◆ What is needed:
Once every line below with "experimental" has been counted, state the total and nothing else.

---------- Extracted information ----------

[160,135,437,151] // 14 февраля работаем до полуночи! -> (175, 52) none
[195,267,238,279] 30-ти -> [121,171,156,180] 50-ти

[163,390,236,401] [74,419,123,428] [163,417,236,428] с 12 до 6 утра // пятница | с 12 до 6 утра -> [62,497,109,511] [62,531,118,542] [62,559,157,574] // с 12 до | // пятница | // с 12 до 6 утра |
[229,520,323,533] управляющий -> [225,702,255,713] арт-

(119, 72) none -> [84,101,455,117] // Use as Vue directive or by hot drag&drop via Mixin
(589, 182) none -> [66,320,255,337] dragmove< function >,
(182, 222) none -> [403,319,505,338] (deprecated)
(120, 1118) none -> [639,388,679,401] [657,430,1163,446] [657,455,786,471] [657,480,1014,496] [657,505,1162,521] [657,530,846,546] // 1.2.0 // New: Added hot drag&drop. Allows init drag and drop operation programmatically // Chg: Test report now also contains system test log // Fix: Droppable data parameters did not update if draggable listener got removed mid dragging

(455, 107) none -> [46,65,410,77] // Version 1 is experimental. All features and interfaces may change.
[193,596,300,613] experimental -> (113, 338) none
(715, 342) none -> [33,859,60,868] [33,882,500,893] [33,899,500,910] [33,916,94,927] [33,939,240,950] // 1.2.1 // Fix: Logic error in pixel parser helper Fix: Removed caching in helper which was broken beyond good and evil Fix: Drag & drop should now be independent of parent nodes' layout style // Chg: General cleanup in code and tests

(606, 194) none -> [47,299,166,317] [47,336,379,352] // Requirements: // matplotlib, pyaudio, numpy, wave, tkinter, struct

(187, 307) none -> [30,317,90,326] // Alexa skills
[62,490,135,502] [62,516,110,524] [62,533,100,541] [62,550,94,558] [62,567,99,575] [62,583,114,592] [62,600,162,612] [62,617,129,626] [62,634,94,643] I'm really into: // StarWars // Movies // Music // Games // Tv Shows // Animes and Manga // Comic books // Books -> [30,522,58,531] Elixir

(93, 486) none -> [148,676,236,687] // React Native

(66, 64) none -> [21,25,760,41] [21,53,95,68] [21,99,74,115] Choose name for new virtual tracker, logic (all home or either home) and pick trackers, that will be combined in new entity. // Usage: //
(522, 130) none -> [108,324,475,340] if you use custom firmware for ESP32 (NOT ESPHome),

----------

◆ Solution to this exercise:
2